Machine Learning Textbooks

12 December 2015

Recently I have been reading through a couple of machine learning textbooks. I thought I would describe my impressions of their pros and cons. One caveat is I obviously have not read any of these books end-to-end, but I feel I have read enough to get a good sense of things.

Pattern Recognition, (Bishop)

This book is good for learning and understanding. The major advantage of this book is its careful and thorough exposition. The author does a great job making it possible to follow the derivations and uses an abundance of graphs to help the reader see intuitively what is going on. The disadvantage is it does not cover as wide of a range of topics as some other books. I think this book would be the best introduction for a beginner. Of course, a beginner would need to understand linear algebra, calculus, and basic probability theory. Finally, I appreciate the probabilistic focus of the book (i.e. it is more Bayesian).
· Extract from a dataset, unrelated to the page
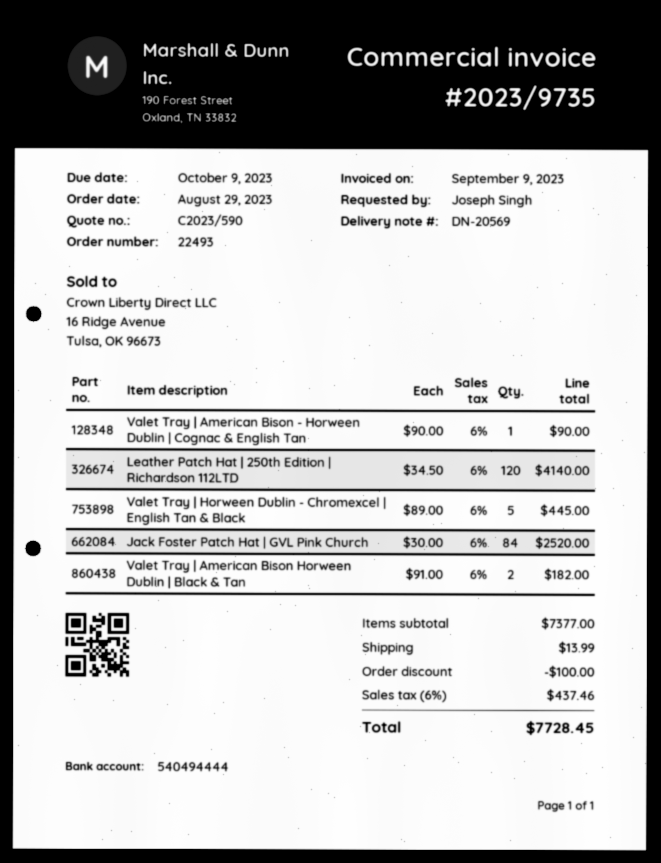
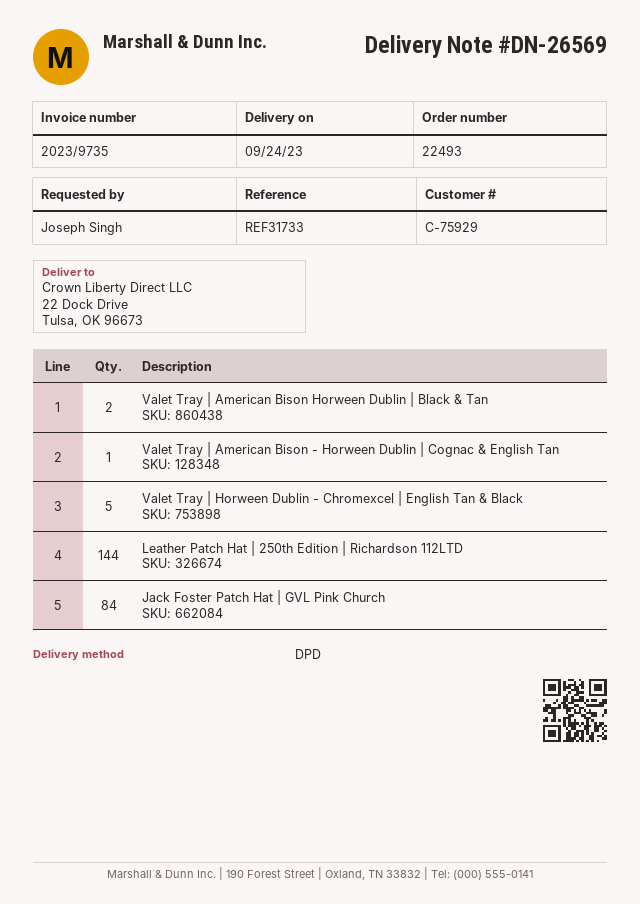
delivery note number: DN-20569 -> DN-26569
Leather Patch Hat | 250th Edition | Richardson 112LTD: 120 -> 144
Machine Learning, a Probabilistic Approach, (Murphy)

This book is good as a reference. This is a newer book and is essentially an encyclopedia of machine learning methods. Like the Bishop book, it has a probabilistic (Bayesian) focus, which is appealing, but it does also present other methods for comparison. However, this book covers a lot more interesting material, such as nonparametric methods like Dirichlet Processes and latent variable methods such as probabilistic matrix factorization This is the book we used as a textbook for Computer Science 281. Usually if I want to see what the menu of possible methods are, I start with the Murphy book. Then, if I need additional details, I find the corresponding papers from the extensive reference list or go to the Bishop book for further explanation.

Elements of Statistical Learning, (Hastie, Tibshirani, Friedman)

This book is strong on statistical theory. It is an older book and unlike the other two does not have a Bayesian focus. The authors are statisticians rather than computer scientists and the exposition is more abstract. Overall it is my least favorite of the three, since it’s just less fun to read. However, for anyone who needs to see proofs and more rigorous analyses, it is certainly a great choice. Again due to being older it does not cover as wide a range of topics as the Murphy book.